Lufthansa est confrontée à une importante vague de grèves alors que son personnel de cabine se prépare à une grève généralisée. À la suite de récentes grèves de pilotes, l’Independent Flight Attendants Organization (UFO) a appelé à une journée de grève le vendredi 10 avril 2026, ce qui devrait paralyser une grande partie des opérations de la compagnie aérienne.

Annulations généralisées et impact sur les passagers

La grève devrait affecter presque tous les vols au départ d’Allemagne entre 00h01 et 22h00 à la date prévue. Même si Lufthansa tente d’atténuer les conséquences en faisant appel à d’autres compagnies aériennes au sein de son groupe, l’ampleur des perturbations est considérable.

  • Impact estimé : Environ 100 000 passagers.
  • Transporteurs concernés : Lufthansa et Lufthansa CityLine.
  • Transporteurs non concernés : Les autres compagnies aériennes du groupe Lufthansa, telles qu’Austrian et SWISS, ne font pas partie de cette action syndicale spécifique.

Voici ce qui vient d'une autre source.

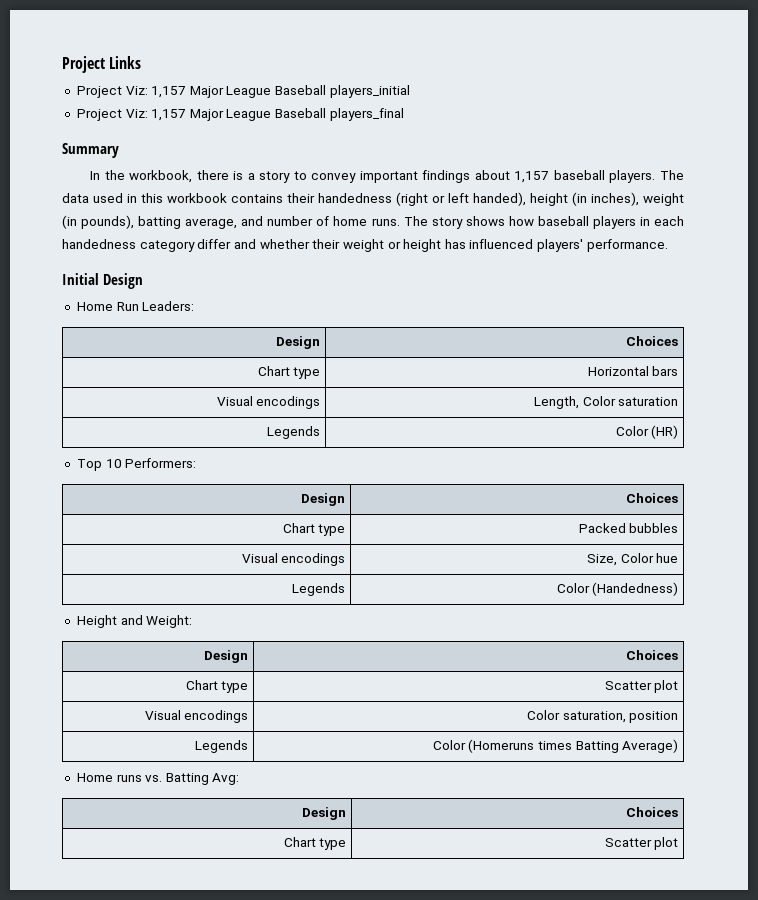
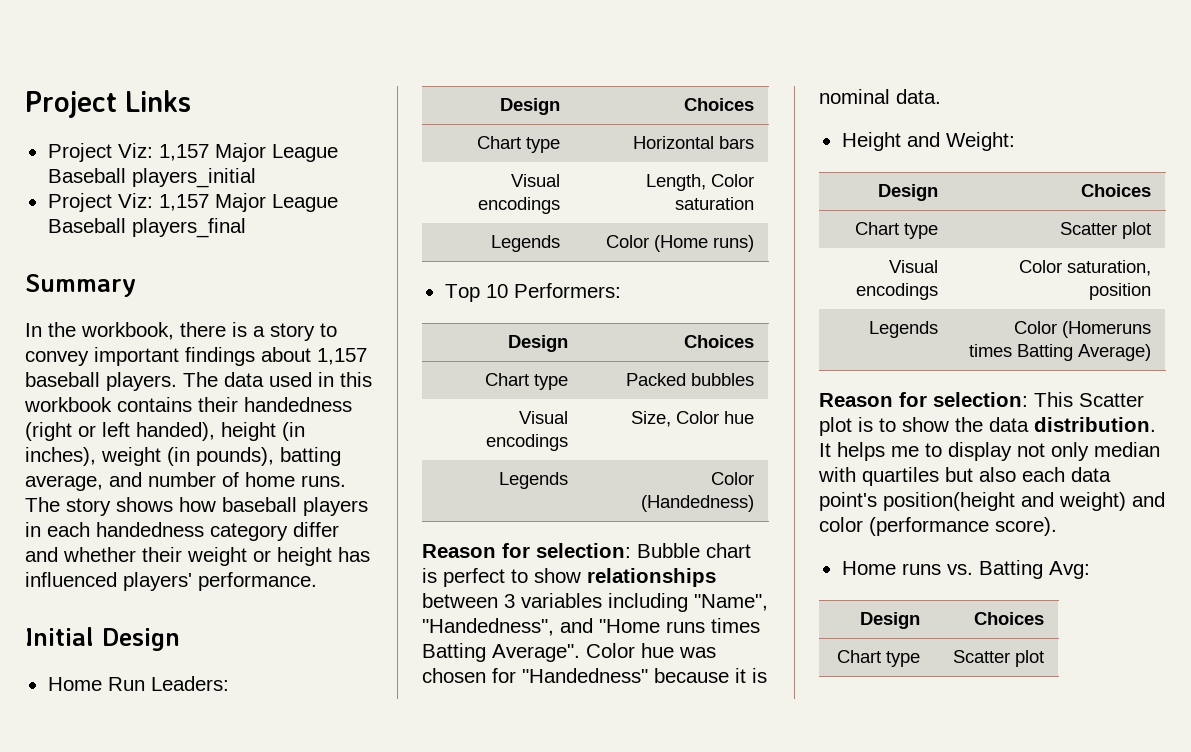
[651,425,679,439] (HR) -> [653,235,754,252] (Home runs)
(679, 589) none -> [422,543,751,558] [422,568,716,587] [422,593,768,612] [422,618,760,636] [422,643,716,662] [422,668,767,683] [819,89,941,104] // Reason for selection: Bubble chart is perfect to show relationships between 3 variables including "Name", "Handedness", and "Home runs times Batting Average". Color hue was chosen for "Handedness" because it is nominal data.
(679, 746) none -> [819,392,1144,407] [819,417,1156,436] [819,442,1160,461] [818,467,1111,486] [819,492,1165,511] [819,517,1057,536] // Reason for selection: This Scatter plot is to show the data distribution. It helps me to display not only median with quartiles but also each data point's position(height and weight) and color (performance score).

Le moment de la grève est particulièrement perturbateur, car il coïncide avec la fin des vacances de Pâques, une période de pointe où de nombreux passagers reviennent de vacances.

Le cœur du différend : les négociations au point mort

La grève est le résultat d’une impasse de cinq mois dans les négociations collectives. Selon le syndicat, les progrès sont au point mort car les deux parties ne parviennent pas à s’entendre sur un nouveau contrat.

Le conflit met en lumière un désaccord fondamental sur l’orientation des conditions de travail :
Position du syndicat : Les membres d’UFO ont voté à une écrasante majorité (94 % pour ) en faveur de la poursuite d’une action revendicative, alléguant que Lufthansa n’a pas réussi à proposer une offre viable et n’a montré aucune volonté de négocier.
Position de Lufthansa : La compagnie aérienne maintient qu’elle reste ouverte au dialogue et suggère que les grèves devraient être un “dernier recours”.

Un point de discorde important concerne les tentatives de la compagnie aérienne d’ajuster les avantages et protections existants, que le syndicat a refusé d’envisager.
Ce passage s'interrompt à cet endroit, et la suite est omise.